- Your instructions
Exactly as written, output the lines below starting from the first and ending with the line that contains "text: hours ->"; omit pictures.

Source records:
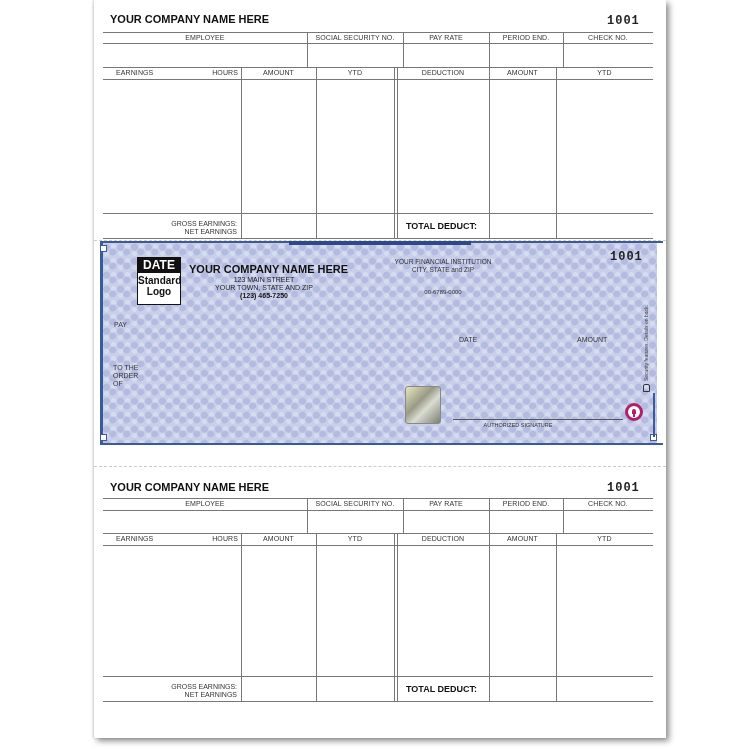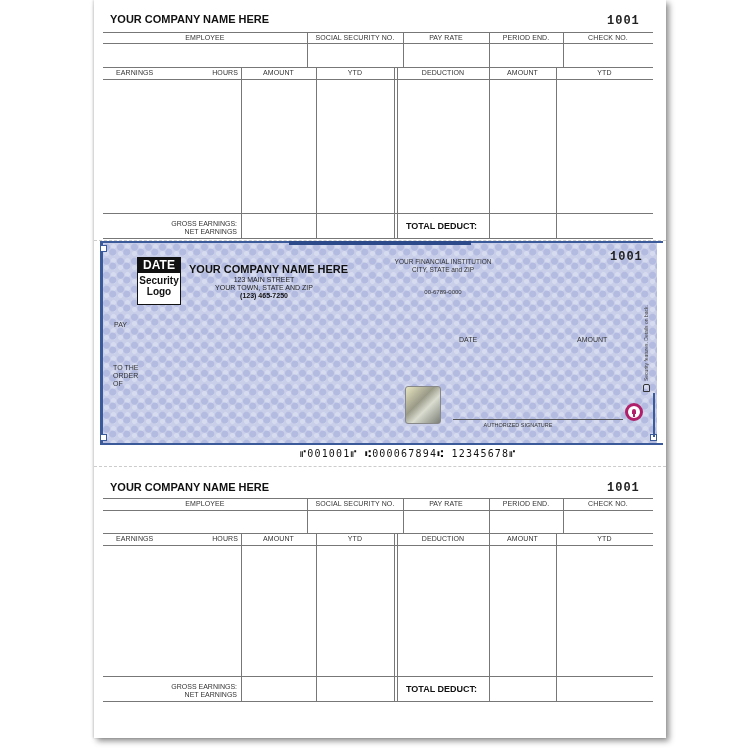"Security" div.logo-bot { text: Security -> Standard }
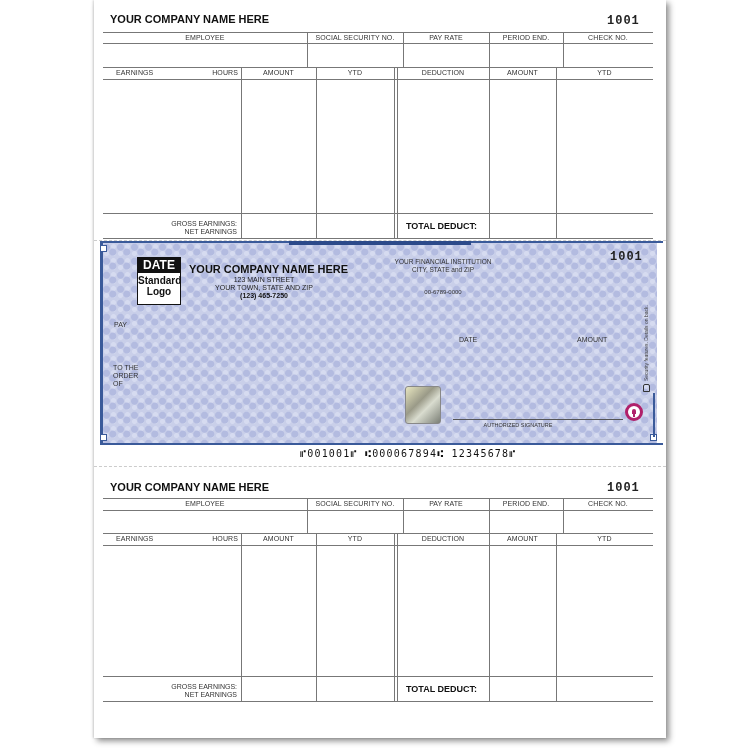"⑈001001⑈ ⑆000067894⑆ 12345678⑈" div.micr { html: <div>⑈001001⑈ ⑆000067894⑆ 12345678⑈</div> -> none }
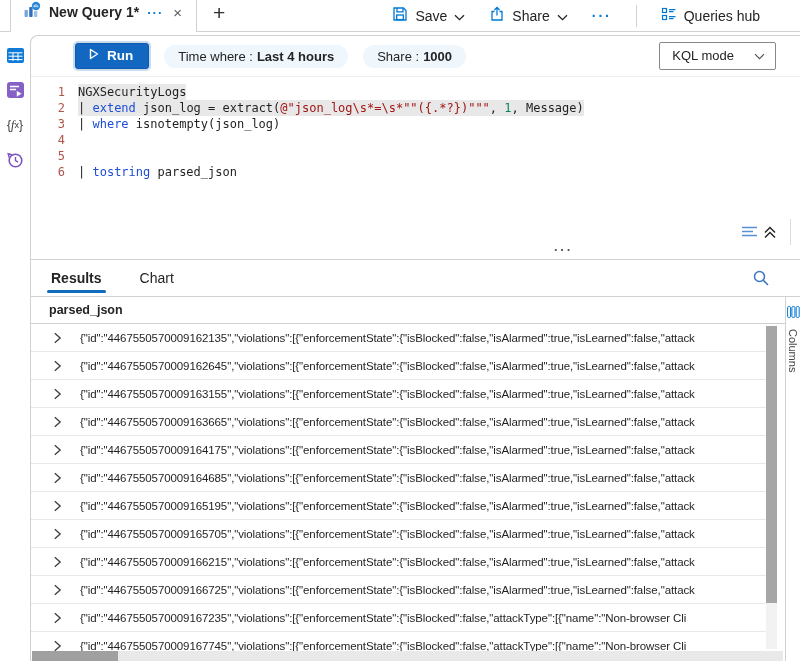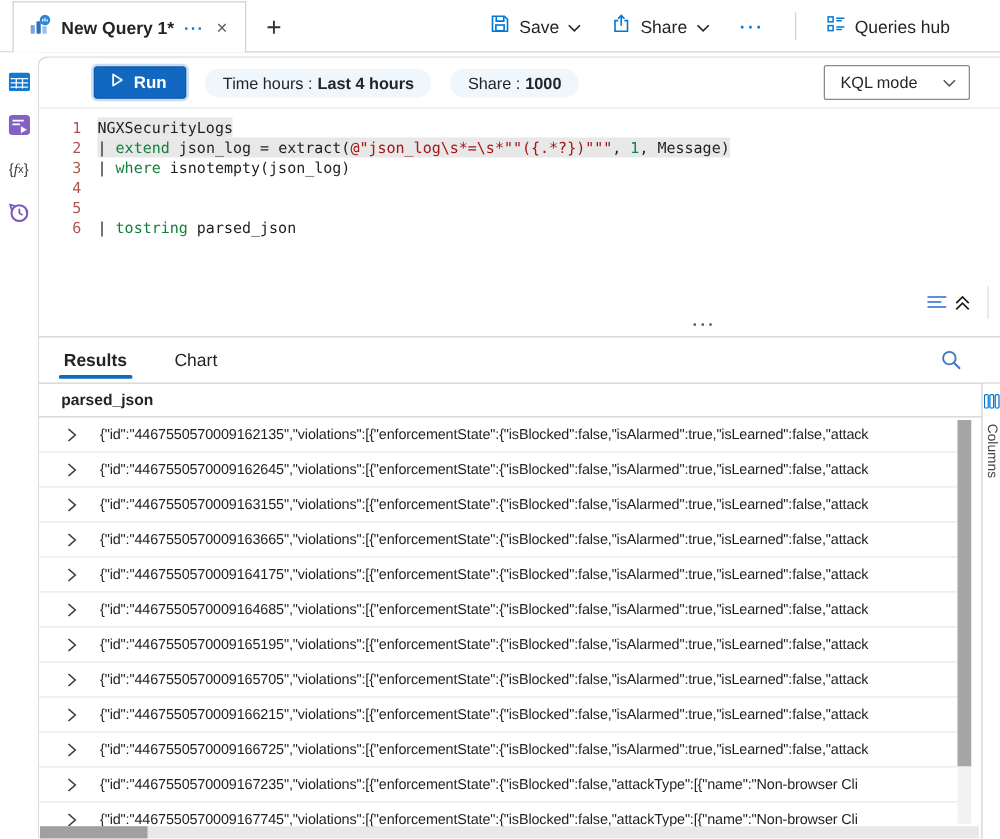"New Query 1*" .tabbar { height: 42px -> 32px }
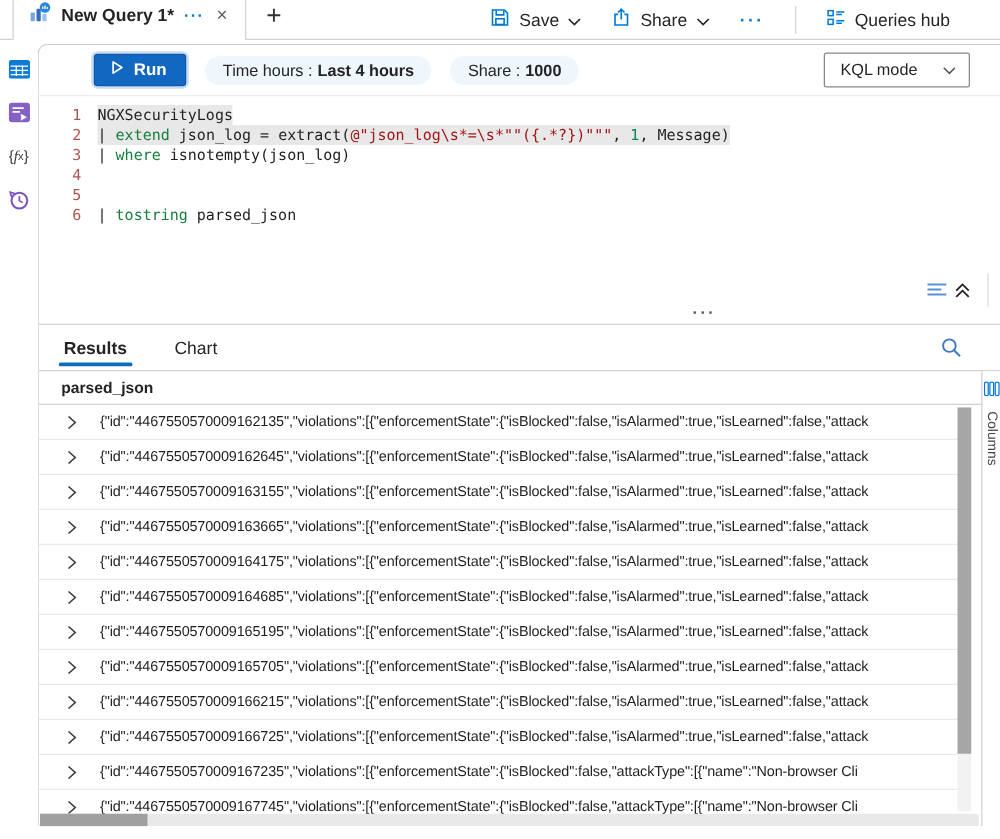"Time hours :" span { text: hours -> where }
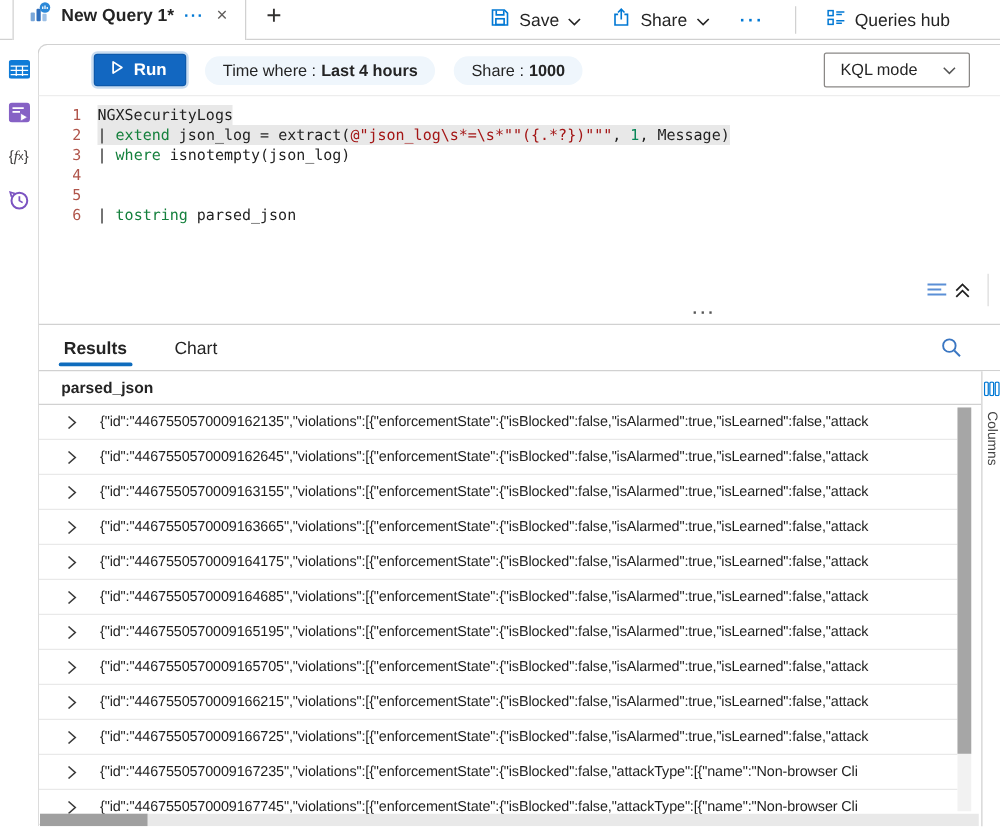"extend" .tok-keyword { color: #15803d -> #1d4ed8 }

- Task output
"Security" div.logo-bot { text: Security -> Standard }
"⑈001001⑈ ⑆000067894⑆ 12345678⑈" div.micr { html: <div>⑈001001⑈ ⑆000067894⑆ 12345678⑈</div> -> none }
"New Query 1*" .tabbar { height: 42px -> 32px }
"Time hours :" span { text: hours -> where }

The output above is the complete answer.